Margin Notes: Everything I Never Told You




Everything I Never Told You

by 
Lydia is dead. But they don’t know this yet . . . So begins this debut novel about a mixed-race family living in 1970s Ohio and the tragedy that will either be their undoing or their salvation. Lydia is the favorite child of Marilyn and James Lee; their middle daughter, a girl who inherited her mother’s bright blue eyes and her father’s jet-black hair. Her parents are determined that Lydia will fulfill the dreams they were unable to pursue—in Marilyn’s case that her daughter become a doctor rather than a homemaker, in James’s case that Lydia be popular at school, a girl with a busy social life and the center of every party.

When Lydia’s body is found in the local lake, the delicate balancing act that has been keeping the Lee family together tumbles into chaos, forcing them to confront the long-kept secrets that have been slowly pulling them apart.


My rating: 4 of 5 stars

This story is an in-depth look at a bi-racial (Caucasion/Chinese) family in the 1970s in Ohio.

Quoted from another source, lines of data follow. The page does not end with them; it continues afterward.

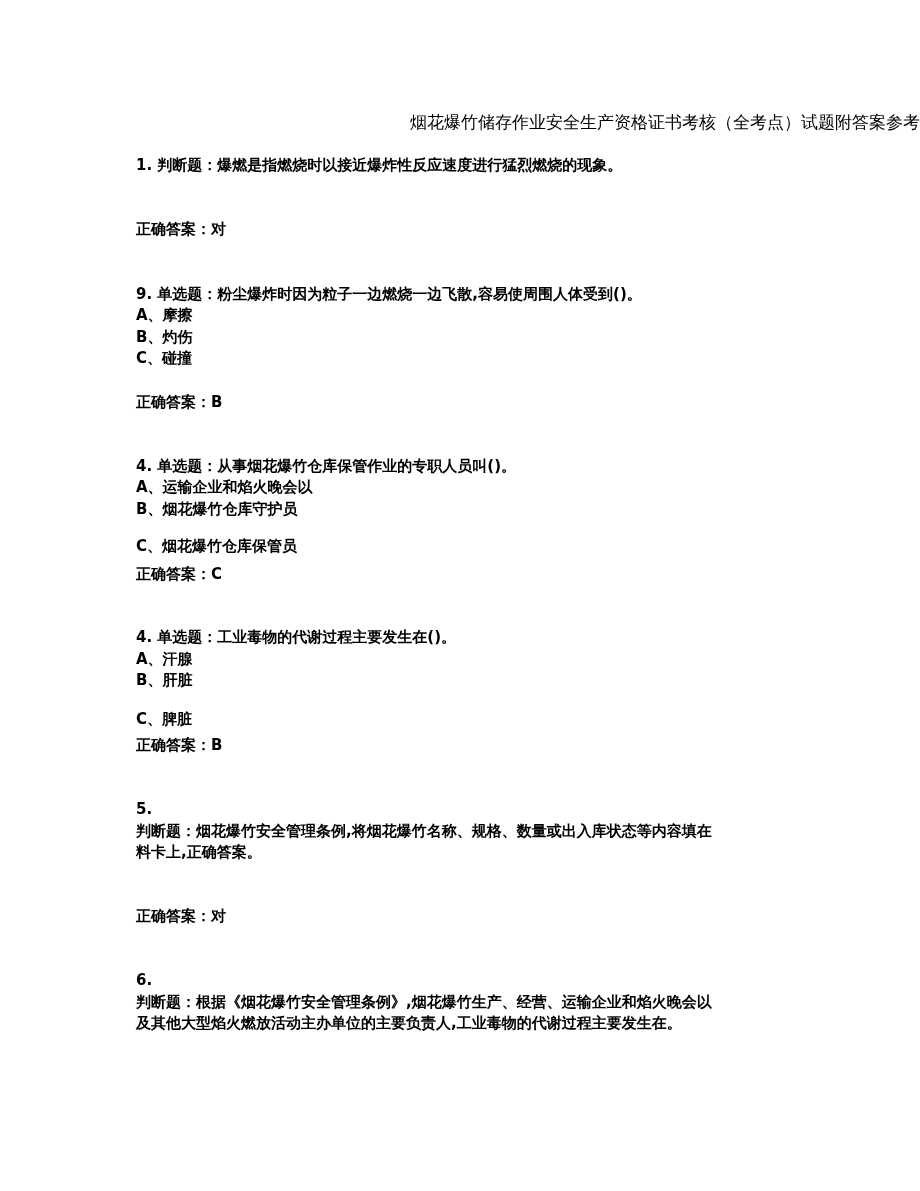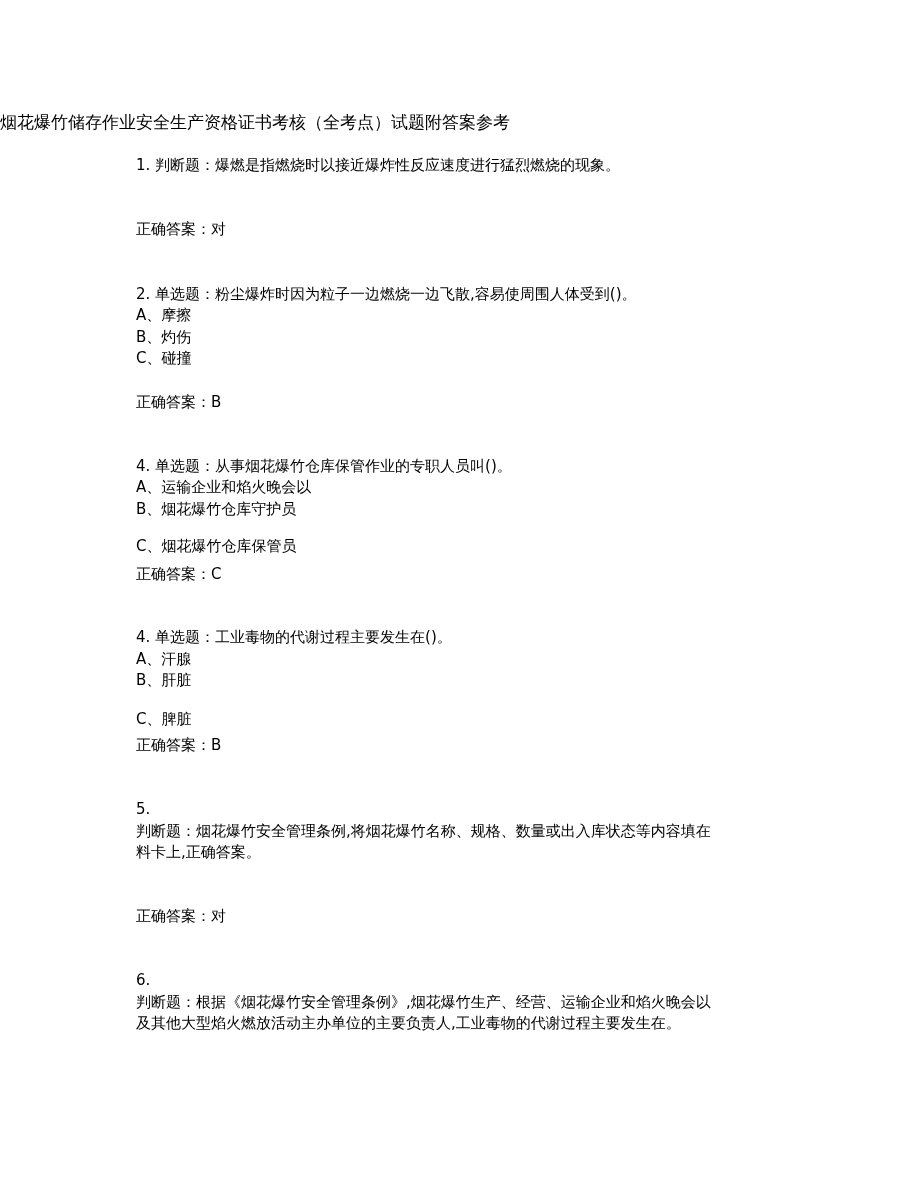--- a/index.html
+++ b/index.html
@@ -3,41 +3,42 @@
   <meta charset="utf-8">
   <style>
     html, body { margin: 0; padding: 0; background: #ffffff; }
     body {
       width: 920px; height: 1191px; position: relative; overflow: hidden;
       font-family: "DejaVu Sans", "Liberation Sans", sans-serif;
       color: #000000;
     }
     .page-title {
       position: absolute; left: 0; width: 920px; top: 108px;
-      text-align: left; font-size: 17px; line-height: 28px; font-weight: normal;
+      text-align: right; font-size: 17px; line-height: 28px; font-weight: normal;
       font-family: "DejaVu Serif", "Liberation Serif", serif;
     }
     .line {
       position: absolute; left: 136px; font-size: 15px; line-height: 22px;
       white-space: nowrap;
+      font-weight: bold;
     }
   </style>
 </head>
 <body>
 
 <div>
   <div class="page-title">烟花爆竹储存作业安全生产资格证书考核（全考点）试题附答案参考</div>
 
   <div>
     <div class="line" style="top:154px">1.  判断题：爆燃是指燃烧时以接近爆炸性反应速度进行猛烈燃烧的现象。</div>
     <div class="line" style="top:218px">正确答案：对</div>
   </div>
 
   <div>
-    <div class="line" style="top:283px">2.  单选题：粉尘爆炸时因为粒子一边燃烧一边飞散,容易使周围人体受到()。</div>
+    <div class="line" style="top:283px">9.  单选题：粉尘爆炸时因为粒子一边燃烧一边飞散,容易使周围人体受到()。</div>
     <div class="line" style="top:304px">A、摩擦</div>
     <div class="line" style="top:326px">B、灼伤</div>
     <div class="line" style="top:347px">C、碰撞</div>
     <div class="line" style="top:391px">正确答案：B</div>
   </div>
 
   <div>
     <div class="line" style="top:455px">4.  单选题：从事烟花爆竹仓库保管作业的专职人员叫()。</div>
     <div class="line" style="top:476px">A、运输企业和焰火晚会以</div>
     <div class="line" style="top:498px">B、烟花爆竹仓库守护员</div>

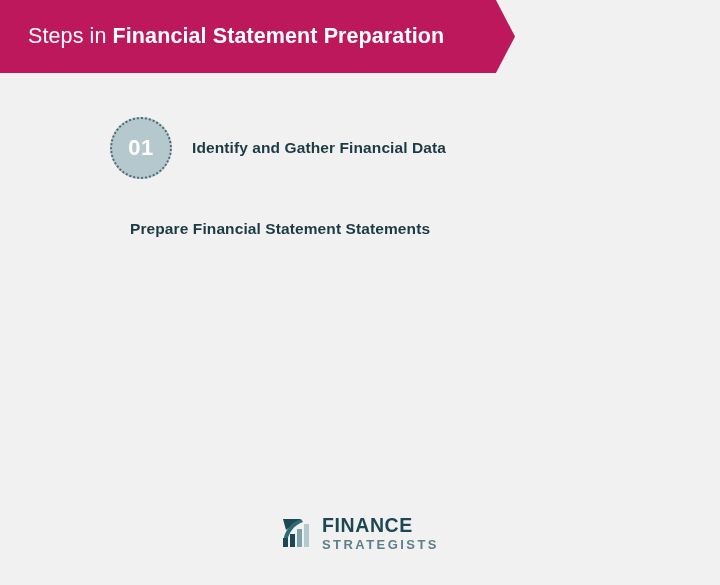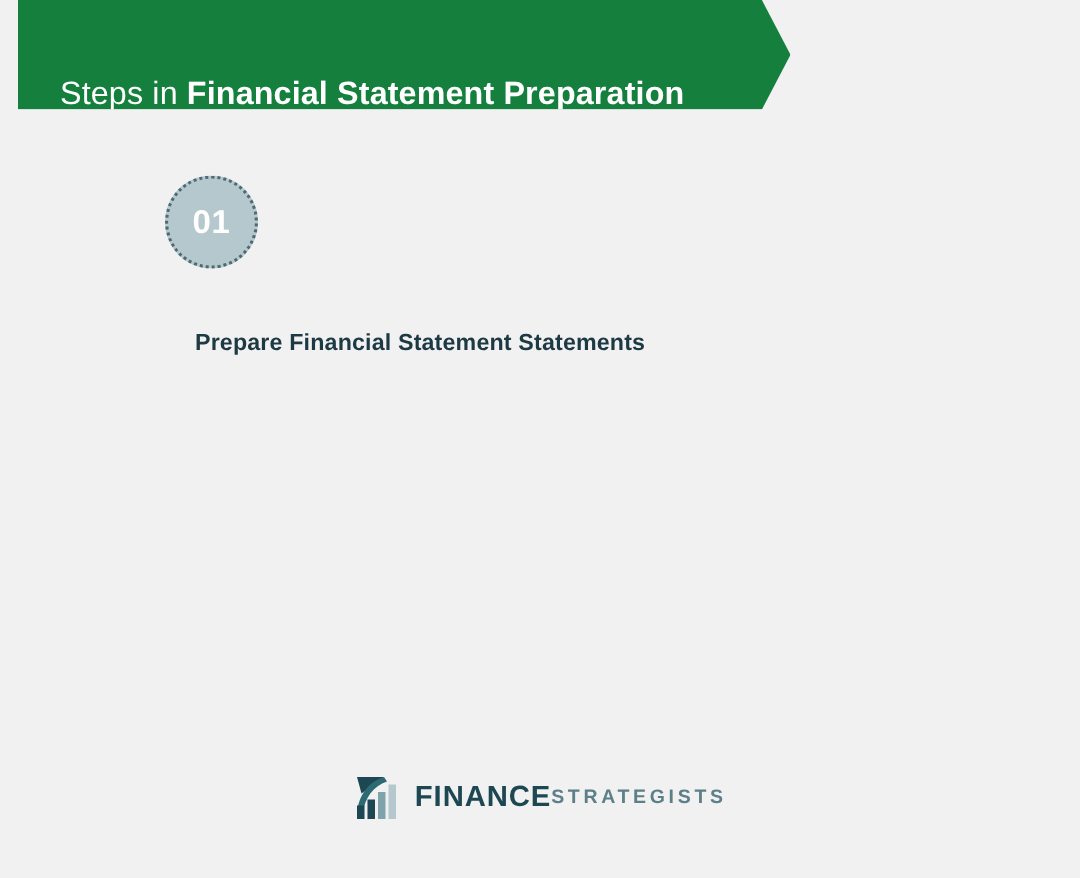--- a/index.html
+++ b/index.html
@@ -19,26 +19,25 @@
   .banner-wrap {
     position: absolute;
     top: 0;
     left: 0;
     width: 515px;
     height: 73px;
   }
   .banner {
     width: 100%;
     height: 100%;
-    background: #15803d;
+    background: #be185d;
     -webkit-clip-path: polygon(0 0, 96.3% 0, 100% 50%, 96.3% 100%, 0 100%);
     clip-path: polygon(0 0, 96.3% 0, 100% 50%, 96.3% 100%, 0 100%);
     display: flex;
-    align-items: flex-end;
-    margin-left: 12px;
+    align-items: center;
   }
   .banner-title {
     color: #ffffff;
     font-size: 21.5px;
     font-weight: 400;
     letter-spacing: 0.1px;
     padding-left: 28px;
     white-space: nowrap;
     line-height: 1;
   }
@@ -97,21 +96,21 @@
     justify-content: center;
   }
   .logo-mark {
     width: 34px;
     height: 32px;
     display: block;
   }
   .logo-text {
     margin-left: 7px;
     display: flex;
-    flex-direction: row;
+    flex-direction: column;
     justify-content: center;
     line-height: 1;
   }
   .logo-primary {
     color: #1d4752;
     font-size: 19.5px;
     font-weight: 700;
     letter-spacing: 0.6px;
   }
   .logo-secondary {
@@ -132,20 +131,21 @@
     </div>
   </div>
 </div>
 
 <div class="steps">
 
   <div class="step-row">
     <div class="step-badge">
       <span>01</span>
     </div>
+    <div class="step-label">Identify and Gather Financial Data</div>
   </div>
 
 
   <div class="step-row">
     <div class="step-label">Prepare Financial Statement Statements</div>
   </div>
 
 
 
 </div>

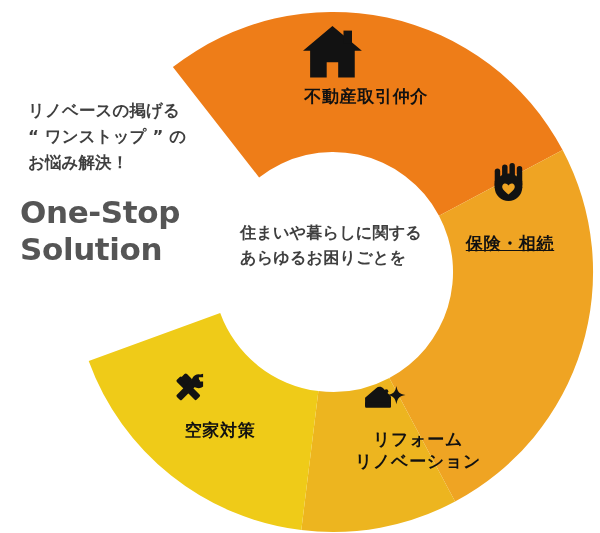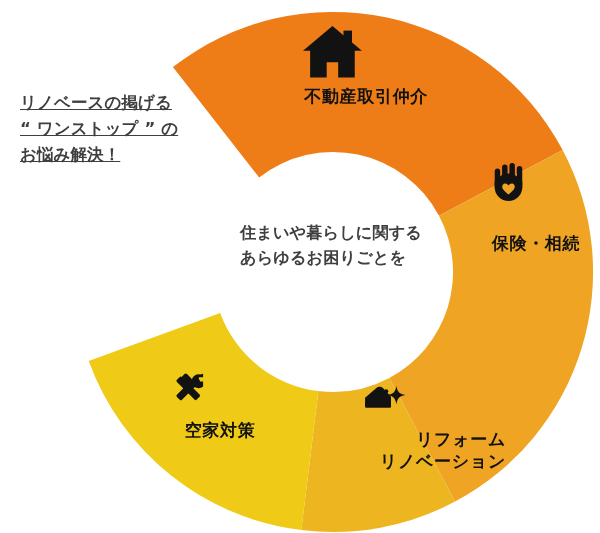--- a/index.html
+++ b/index.html
@@ -19,40 +19,40 @@
     line-height:1.28;
     letter-spacing:.04em;
     white-space:pre;
     text-align:center;
   }
 
   
   #left-block{position:absolute;left:20px;top:90px;width:215px;}
   #lead-copy{
     color:#3f3f3f;font-weight:700;font-size:16.5px;line-height:1.58;
-    letter-spacing:.005em;white-space:pre-line;margin:0;text-decoration:underline;
+    letter-spacing:.005em;white-space:pre-line;margin:8px;
   }
   #brand-title{
     margin:18px 0 0 0;
     color:#555555;font-weight:800;font-size:31px;line-height:1.18;
     letter-spacing:-.012em;white-space:pre-line;
   }
 
   
   #center-block{position:absolute;left:224px;top:205px;width:235px;}
   .center-para{
     color:#3f3f3f;font-weight:700;font-size:16.2px;line-height:1.52;
     letter-spacing:.005em;white-space:pre-line;margin:16px;
   }
   #center-para-2{margin-top:13px;}
 
   
   #label-real-estate{left:228px;top:86px;width:200px;text-align:right;}
-  #label-insurance{left:472px;top:233px;width:128px;}
-  #label-reform{left:330px;top:429px;width:176px;text-align:right;}
+  #label-insurance{left:446px;top:233px;width:128px;text-decoration:underline;}
+  #label-reform{left:330px;top:429px;width:176px;text-align:center;}
   #label-vacant{left:155px;top:420px;width:130px;}
 </style>
 </head>
 <body style="background: rgb(255, 255, 255);">
 
 <svg id="donut-svg" viewBox="0 0 600 533" aria-hidden="true">
   <g>
     <path d="M 172.9 67.1 A 260 260 0 0 1 562.6 149.9 L 439.0 215.7 A 120 120 0 0 0 259.1 177.4 Z" fill="#EE7D18"></path>
     <path d="M 562.6 149.9 A 260 260 0 0 1 455.1 501.6 L 389.3 378.0 A 120 120 0 0 0 439.0 215.7 Z" fill="#EFA423"></path>
     <path d="M 455.1 501.6 A 260 260 0 0 1 301.3 530.1 L 318.4 391.1 A 120 120 0 0 0 389.3 378.0 Z" fill="#EDB51F"></path>
@@ -100,18 +100,20 @@
 
 <div class="seg-label" id="label-reform">リフォーム
 リノベーション</div>
 
 <div class="seg-label" id="label-vacant">空家対策</div>
 
 <div id="left-block">
   <p id="lead-copy">リノベースの掲げる
 “ ワンストップ ” の
 お悩み解決！</p>
+  <h1 id="brand-title">One-Stop
+Solution</h1>
 </div>
 
 <div id="center-block">
   <p class="center-para" id="center-para-1">住まいや暮らしに関する
 あらゆるお困りごとを</p>
 </div>
 
 </body></html>

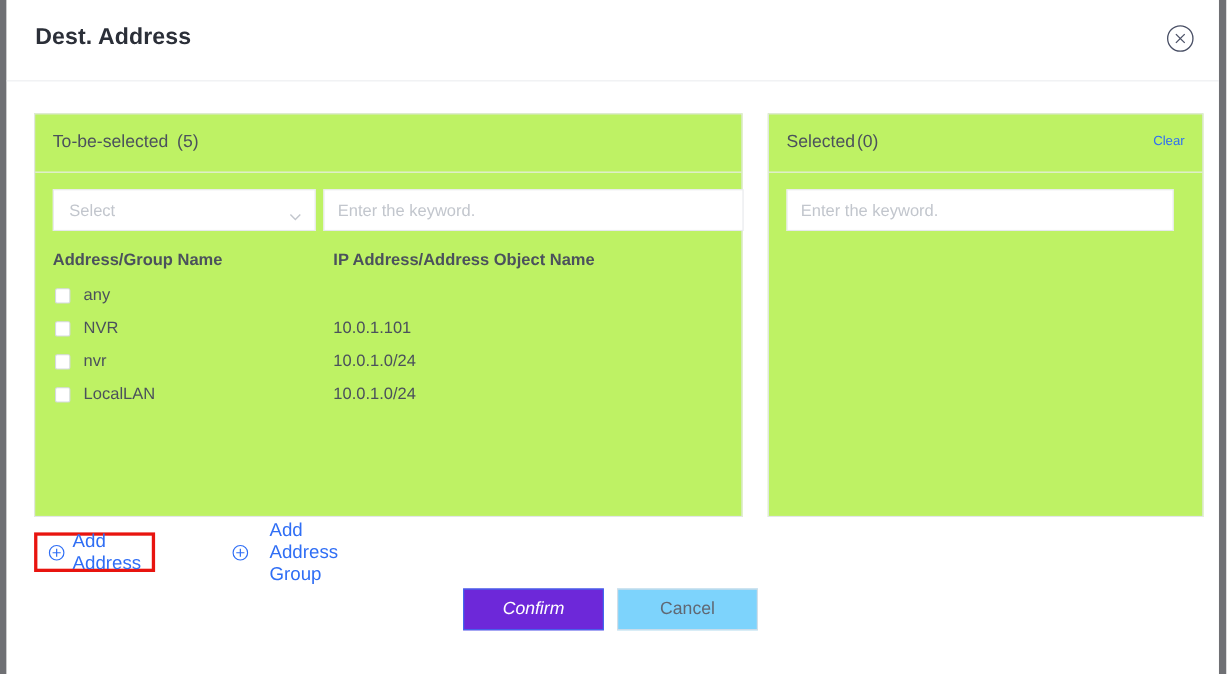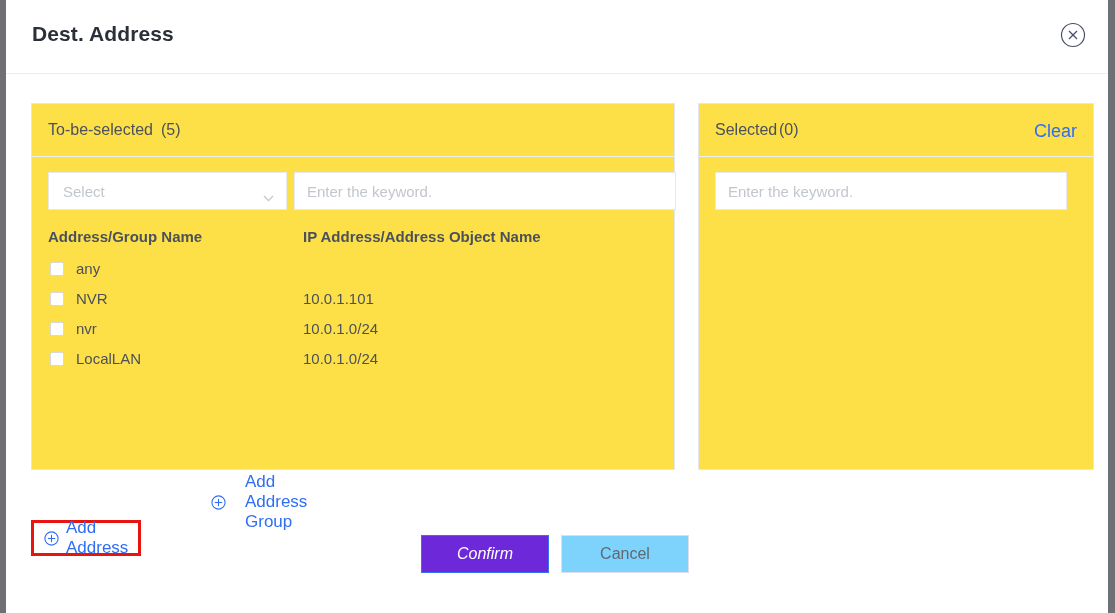--- a/index.html
+++ b/index.html
@@ -41,42 +41,42 @@
     position: absolute; left: 1052px; top: 20px;
     width: 30px; height: 30px; cursor: pointer;
     display: flex; align-items: center; justify-content: center;
   }
   .close-btn svg { display: block; }
 
   
   .panel {
     position: absolute;
     border: 1px solid #e3e6ea;
-    background: #fde047;
+    background: #bef264;
   }
   .panel.left  { left: 25px;  top: 103px; width: 644px; height: 367px; }
   .panel.right { left: 692px; top: 103px; width: 396px; height: 367px; }
 
   .panel-head {
     position: relative; height: 53px;
     border-bottom: 1px solid #eceef1;
   }
   .panel-head .ptitle {
     position: absolute; left: 16px; top: 17px;
     font-size: 16px; color: #4b515c;
   }
   .panel-head .pcount {
     position: absolute; top: 17px;
     font-size: 16px; color: #4b515c;
   }
   .panel.left  .pcount { left: 129px; }
   .panel.right .pcount { left: 80px; }
   .clear-link {
     position: absolute; right: 16px; top: 17px;
-    font-size: 18px; color: #2f6ef5; cursor: pointer;
+    font-size: 12px; color: #2f6ef5; cursor: pointer;
   }
 
   
   .filter-row { position: absolute; left: 16px; top: 68px; }
   .select-box {
     position: absolute; left: 0; top: 0; width: 239px; height: 38px;
     border: 1px solid #e6e8ec; background: #fff; cursor: pointer;
   }
   .select-box .sel-text {
     position: absolute; left: 14px; top: 10px;
@@ -139,21 +139,21 @@
   .add-links { position: absolute; left: 25px; top: 484px; height: 36px; }
   .add-link {
     position: absolute; top: 0; height: 36px;
     display: flex; align-items: center;
     color: #2f6ef5; font-size: 17px; cursor: pointer;
     padding: 0 8px;
   }
   .add-link .plus {
     width: 15px; height: 15px; margin-right: 7px; flex: 0 0 15px;
   }
-  .add-link.addr  { left: 0; border: 3px solid #e8140f; padding: 0 10px; margin-top: 36px; }
+  .add-link.addr  { left: 0; border: 3px solid #e8140f; padding: 0 10px; }
   .add-link.group { left: 172px; gap: 12px; }
 
   
   .footer { position: absolute; left: 0; top: 535px; width: 1102px; height: 50px; }
   .btn {
     position: absolute; top: 0; height: 38px;
     font-size: 16px; cursor: pointer;
     display: flex; align-items: center; justify-content: center;
     font-family: "Liberation Sans", sans-serif;
   }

The writing is accomplished and lush. The characters are rich (mostly unlikable). I liked reading this book.

It is and isn't a mystery--the story's plot revolves around figuring out why Lydia Lee died--was she murdered? Did she commit suicide? The heart of the book, however, looks at a struggling family and how they lived their lives. It takes each family member's viewpoint and helps you see what's happening through their eyes. That structure leads to very rich character development that really drives the emotional arc of the story forward. I didn't particularly love any of the characters (the family's son and younger daughter got most of my sympathy), but all were vivid, well-developed, and you understood their points of view, how they felt, what they thought, what they looked like, their back story, their motivations. It was a beautiful capture o these characters at a certain point in time.